Here is working code to get N closest points to some reference point.

Please help to improve it, specifically by commenting on my use of std algorithms and vectors/iterators manipulations.

Nearest.h

#pragma once
#include <iostream>
#include <algorithm>
#include <cmath>
#include <vector>
namespace nearest {
struct Point {
 double x;
 double y;
 double z;
 bool operator==(const Point& rhp) {
 return x == rhp.x && y == rhp.y && z == rhp.z;
 }
};
// Return N closest points to first point in vector in order
std::vector<Point> nearestN(const std::vector<Point>& points,
 int N);
// Return N closest points to a reference point, in order - all
// within maximum distance threshold
std::vector<Point> nearestN(const std::vector<Point>& points,
 int N,
 const Point& reference,
 double distanceThreshold);
}

Nearest.cpp

#include "Nearest.h"
using namespace std;
namespace nearest {
 // to print Point to cout
 std::ostream& operator<<(std::ostream &o, const nearest::Point& p) {
 o << "(" << p.x << ", " << p.y << ", " << p.z << ")" << std::endl;
 return o;
 }
 // defines sorting order for points
 struct ByDistance {
 const Point& origin;
 bool operator()(const Point& lp, const Point& rp) {
 return dist(origin, lp) < dist(origin, rp);
 }
 static double dist(const Point& lp, const Point& rp){
 double xs = (lp.x - rp.x) * (lp.x - rp.x);
 double ys = (lp.y - rp.y) * (lp.y - rp.y);
 double zs = (lp.z - rp.z) * (lp.z - rp.z);
 return sqrt(xs + ys + zs);
 }
 };
 vector<Point> nearestN(const vector<Point>& points, int N) {
 if (points.size() == 0) {
 vector<Point> empty;
 return empty;
 }
 return nearestN(points, N, points[0], INFINITY);
 }
 vector<Point> nearestN(const vector<Point>& points,
 int N,
 const Point& reference,
 double distanceThreshold) {
 vector<Point> temp;
 temp.insert(temp.begin(), points.begin(), points.end());
 // filtering vector to remove all points far then distance from reference
 temp.erase(remove_if(temp.begin(), 
 temp.end(),
 [&reference, distanceThreshold](Point& p){ return ByDistance::dist(p, reference) > distanceThreshold; }),
 temp.end());
 ByDistance distance = {reference};
 sort(temp.begin(), temp.end(), distance);
 auto sz = min(static_cast<int>(temp.size()), N);
 vector<Point> result(sz);
 copy_n(temp.begin(), sz, result.begin());
 return result;
 }
}

Question 2

How many points are usually in your input? If it's a lot and you find this code getting to be too slow, you might look into using something like a k-d tree.

Question 3

A comparison-function doesn't change either argument, so should take them by const&.
You normally don't make comparison-operators member-functions to make sure they handle conversions equally for both arguments.
If neccessary, that might mean making them friend-functions, whether defined inline or not.
If you provide ==, you should also provide !=:

They model one concept, which can be trivially implemented in terms of each other (so much one wonders why the language does not implicitly define the second, with explicit overriding for strange types like floating-point), and everyone expects there to be both or none.

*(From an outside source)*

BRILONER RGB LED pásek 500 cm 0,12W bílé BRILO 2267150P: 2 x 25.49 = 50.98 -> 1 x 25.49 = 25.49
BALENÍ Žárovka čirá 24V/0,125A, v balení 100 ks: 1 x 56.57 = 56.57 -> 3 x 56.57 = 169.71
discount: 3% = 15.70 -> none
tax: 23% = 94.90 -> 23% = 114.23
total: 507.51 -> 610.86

Consider naming your type Point3 to clarify that this is the 3d-point-variant.

 struct Point3
 {
 double x, y, z;
 };
 bool operator==(const Point3& a, const Point3& b) {
 return a.x==b.x && a.y==b.y && a.z==b.z;
 }
 bool operator!=(const Point3& a, const Point3& b) { return !(a==b); }

Don't ask for size() if all you want to know is whether a container is empty(). While there is no performance-difference for std::vector, there is one for other containers. Also, the latter is more explicit.

nearestN is severely sub-par:

Use squared distances to avoid the costly square-roots.
Don't create copies you don't need.
Just like there's an algorithm for removing elements fulfilling a predicate, there is one for only copying them: std::copy_if, coupled with std::back_inserter.
Anyway, you actually want to build a list of candidates, and then choose the N best.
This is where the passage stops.